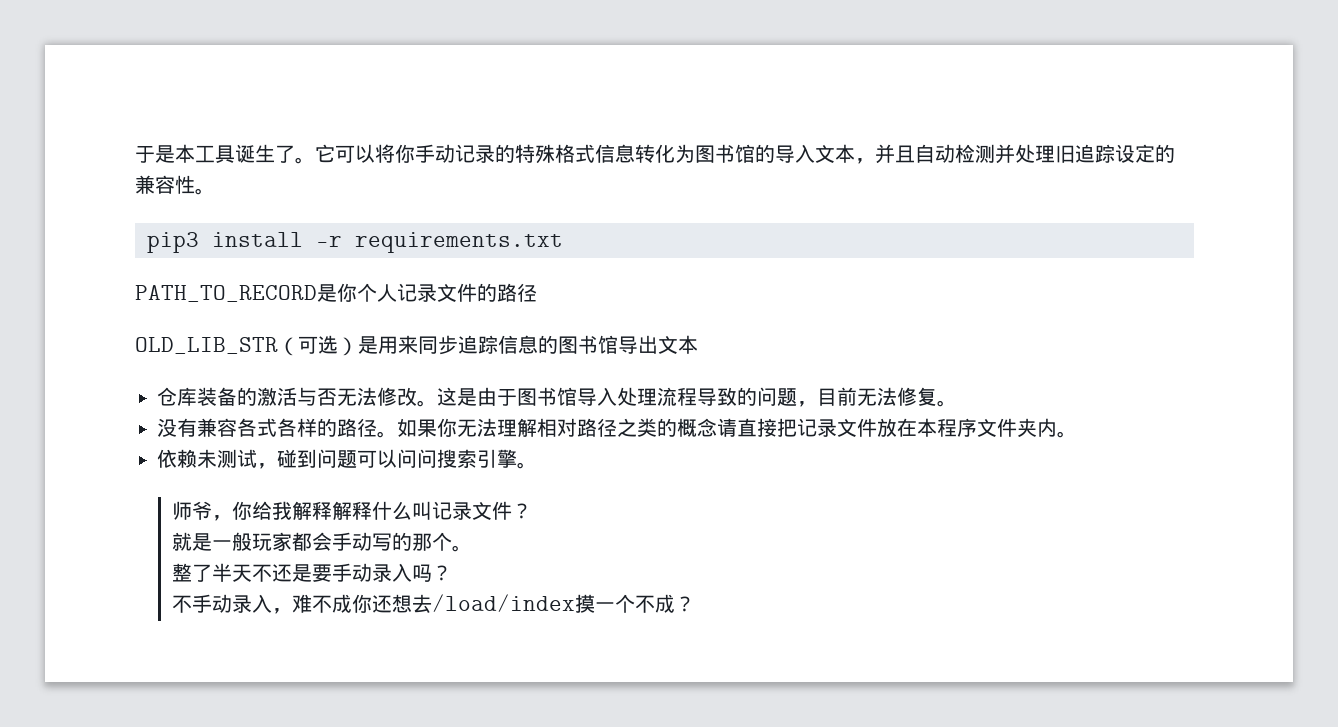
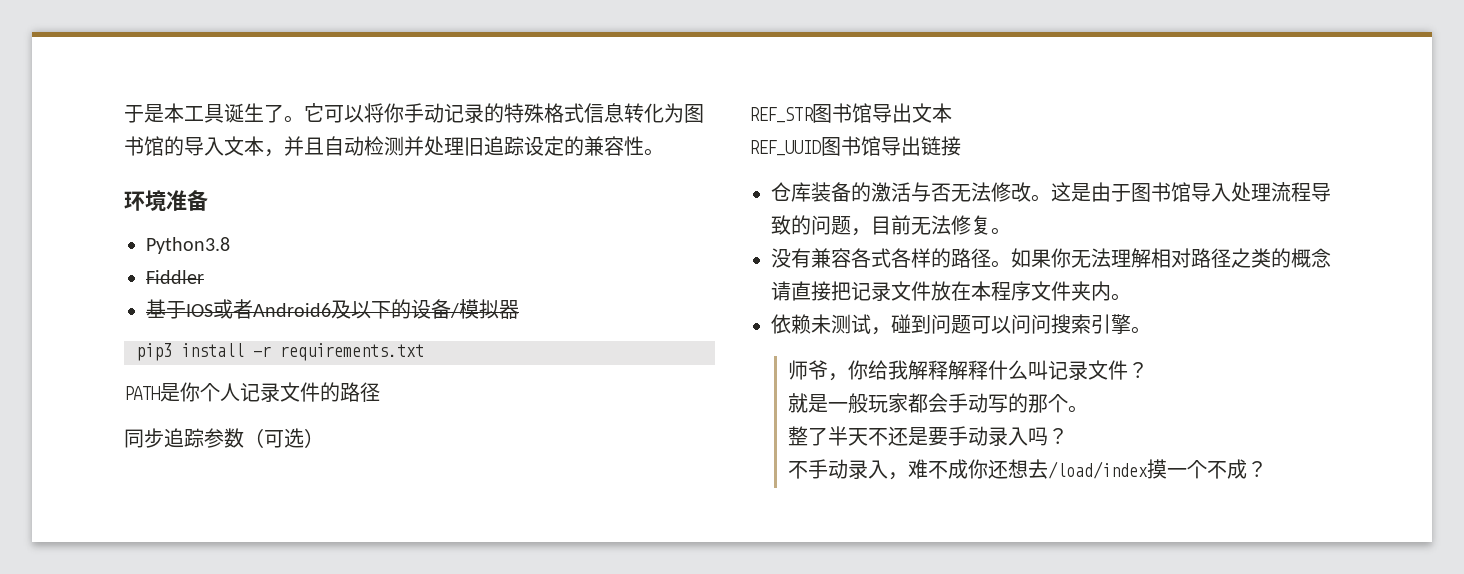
(215, 191) none -> [124,190,208,211] [146,237,230,254] [146,270,204,284] [146,299,519,319] // 环境准备 // Python3.8 // Fiddler // 基于IOS或者Android6及以下的设备/模拟器
[135,285,317,302] PATH_TO_RECORD -> [124,386,160,400] PATH
[135,337,278,354] OLD_LIB_STR -> [124,428,244,448] 同步追踪参数
[358,335,558,355] 是用来同步追踪信息的 -> [749,107,814,123] // REF_STR
(698, 344) none -> [749,136,961,156] // REF_UUID图书馆导出链接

---

■ **WHAT YOU HAVE TO DO**: Can you quote exactly the lines from the one containing "[358,335,558,355] 是用来同步追踪信息的 ->" through the last line of the records above, and nothing else?

■ **RESPONSE FOR THIS EXERCISE**:
[358,335,558,355] 是用来同步追踪信息的 -> [749,107,814,123] // REF_STR
(698, 344) none -> [749,136,961,156] // REF_UUID图书馆导出链接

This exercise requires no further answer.